→ **How to complete this task**
The lines to copy run from the one containing "color: #16355e;" to the last line of the entries; output those lines exactly and only them, without pictures.

--- Material to process ---

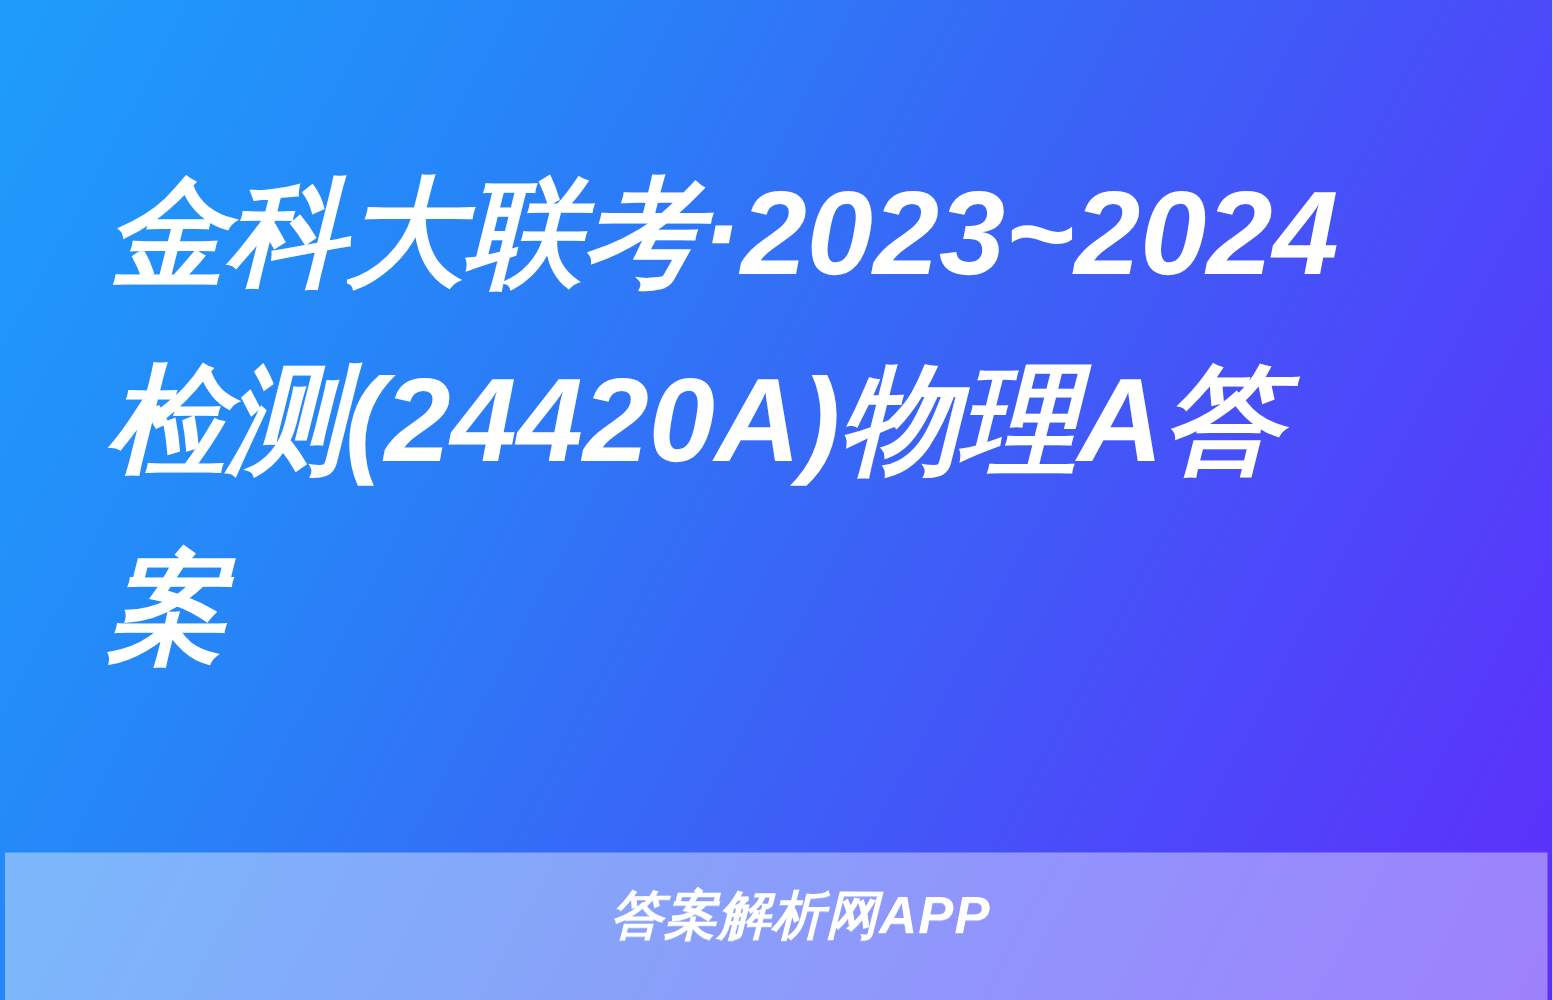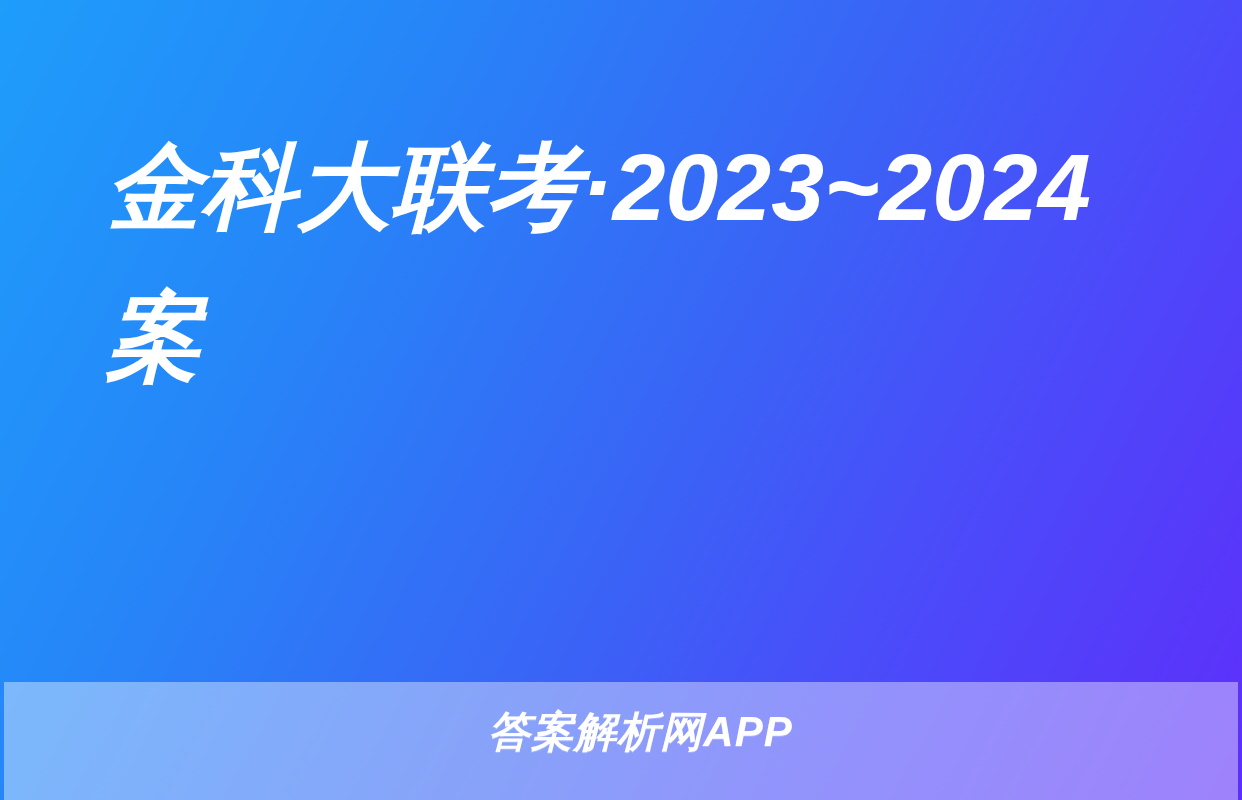--- a/index.html
+++ b/index.html
@@ -41,7 +41,6 @@
   #title-block .tline {
     display: block;
     height: 150px;
-    margin-left: 20px;
   }
   #title-block .tline.center {
     text-align: left;

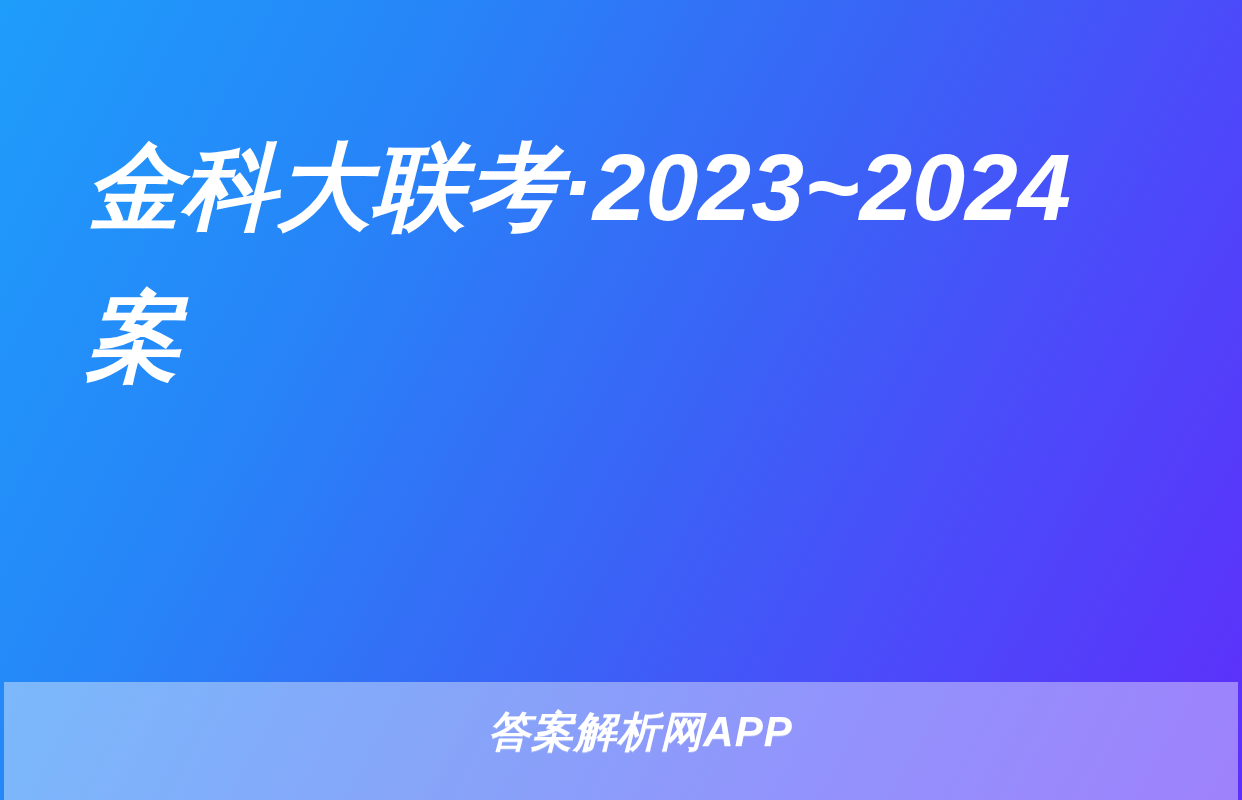--- a/index.html
+++ b/index.html
@@ -77,6 +77,7 @@
 
   <div id="title-block">
     <span class="tline">金科大联考·2023~2024</span>
+    <span class="tline">检测(24420A)物理A答</span>
     <span class="tline center">案</span>
   </div>
 

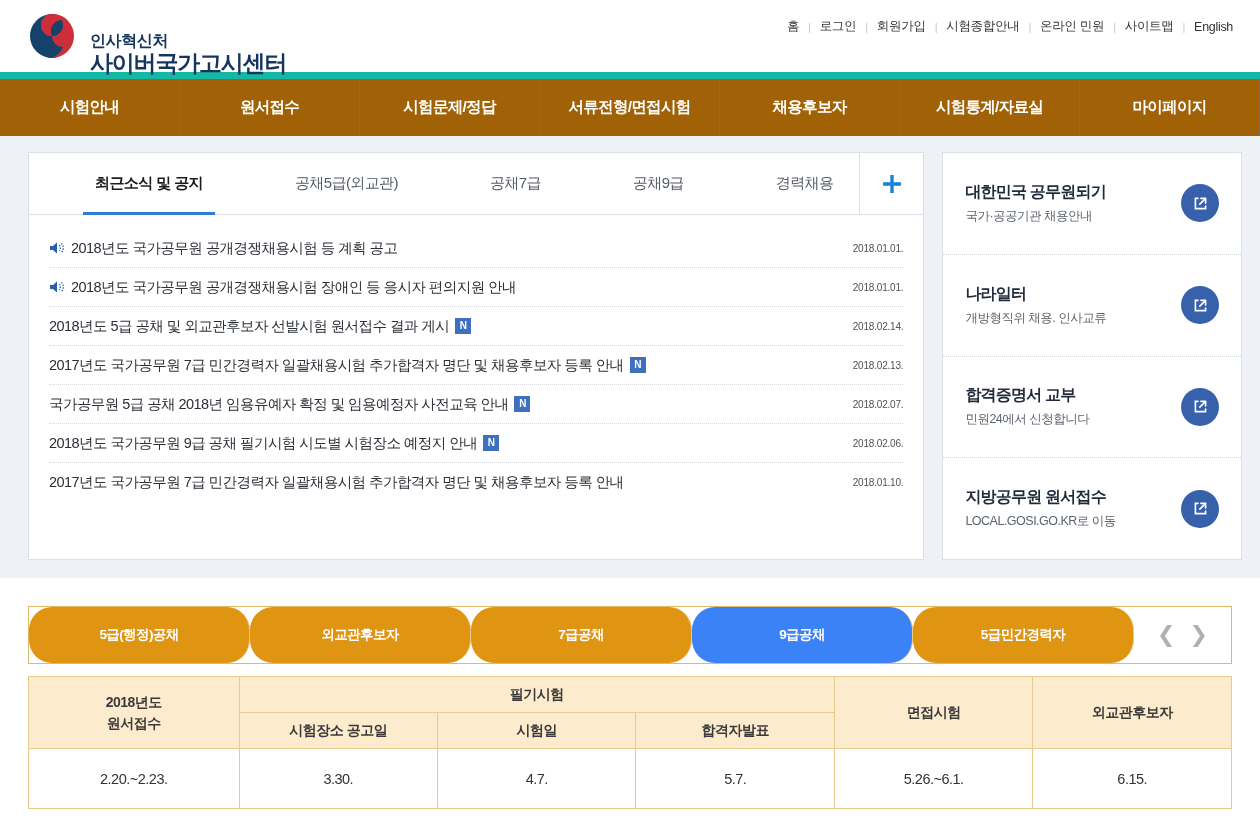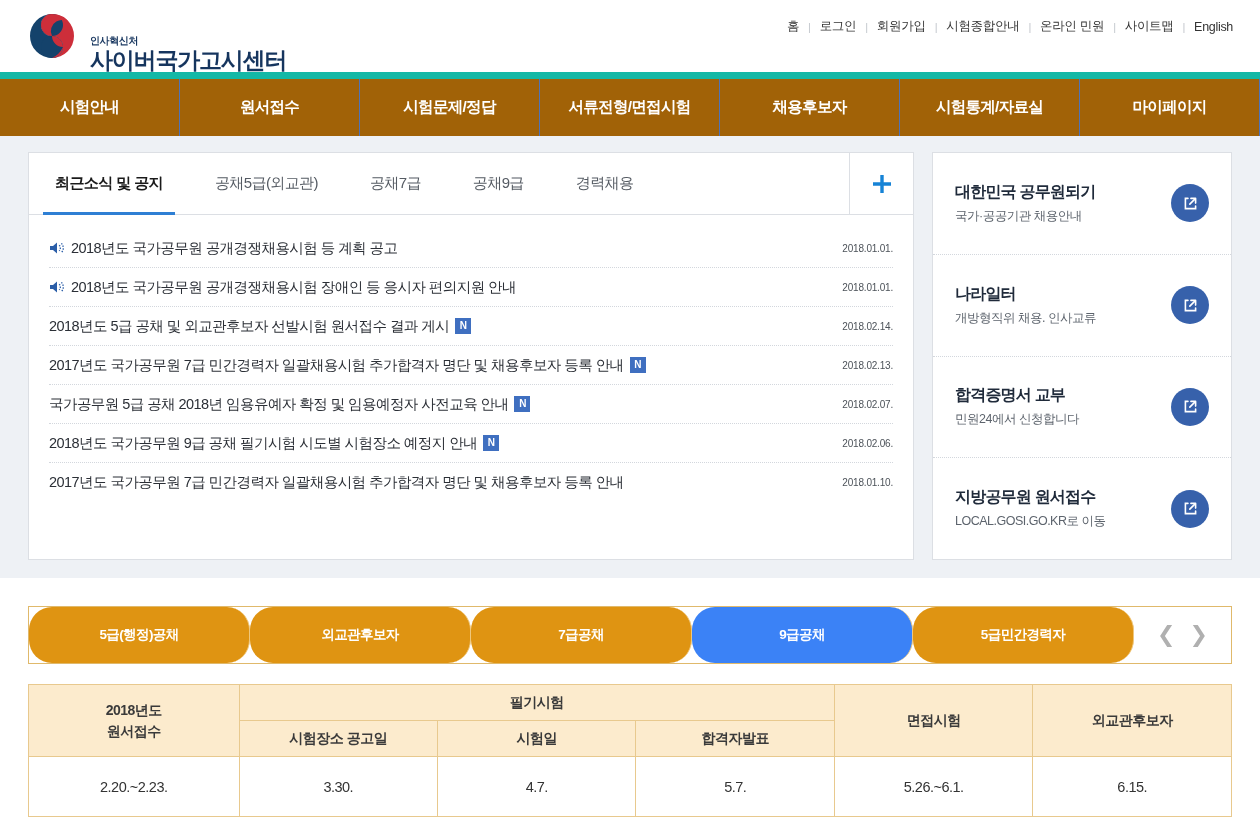--- a/index.html
+++ b/index.html
@@ -40,7 +40,7 @@
   }
   .brand-text { line-height: 1.1; padding-top: 2px; }
   .brand-agency {
-    font-size: 10px;
+    font-size: 16px;
     font-weight: 700;
     color: #16355e;
     letter-spacing: -0.4px;

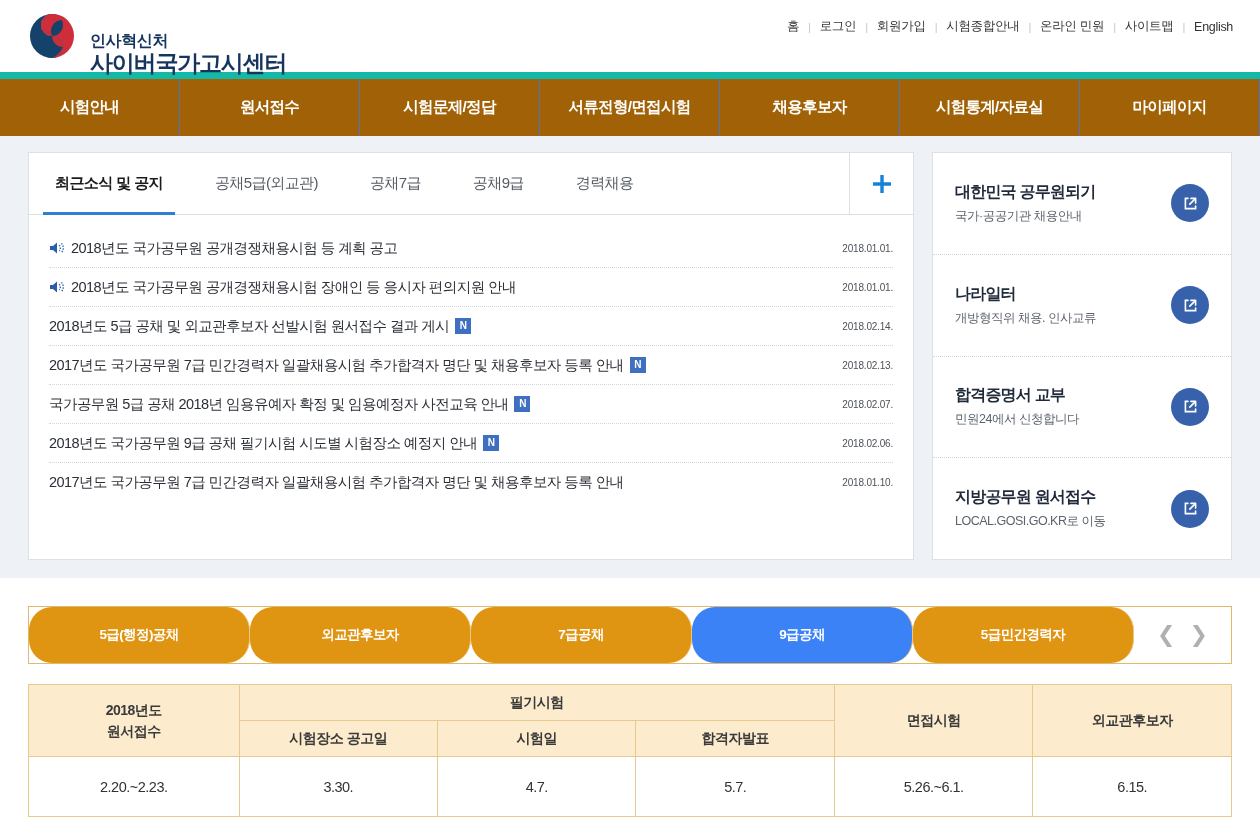--- a/index.html
+++ b/index.html
@@ -131,6 +131,7 @@
     position: relative;
     cursor: pointer;
     white-space: nowrap;
+    margin-left: 40px;
   }
   .news-tab.active {
     color: #1a1a1a;

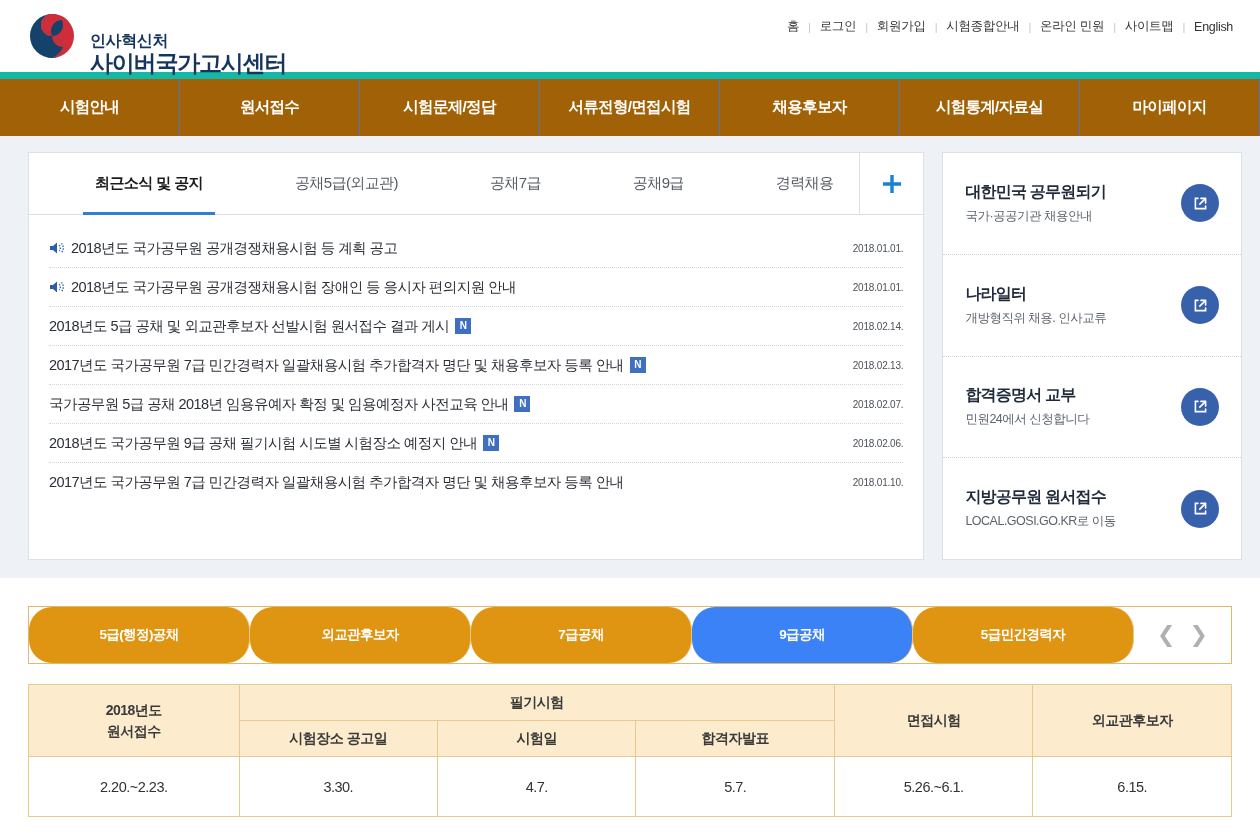--- a/index.html
+++ b/index.html
@@ -287,7 +287,7 @@
   .sched-table {
     width: 100%;
     border-collapse: collapse;
-    margin-top: 20px;
+    margin-top: 12px;
     table-layout: fixed;
   }
   .sched-table th,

---

→ **Output of the exercise**
     color: #16355e;
     letter-spacing: -0.4px;

--- a/index.html
+++ b/index.html
@@ -131,6 +131,7 @@
     position: relative;
     cursor: pointer;
     white-space: nowrap;
+    margin-left: 40px;
   }
   .news-tab.active {
     color: #1a1a1a;

--- a/index.html
+++ b/index.html
@@ -287,7 +287,7 @@
   .sched-table {
     width: 100%;
     border-collapse: collapse;
-    margin-top: 20px;
+    margin-top: 12px;
     table-layout: fixed;
   }
   .sched-table th,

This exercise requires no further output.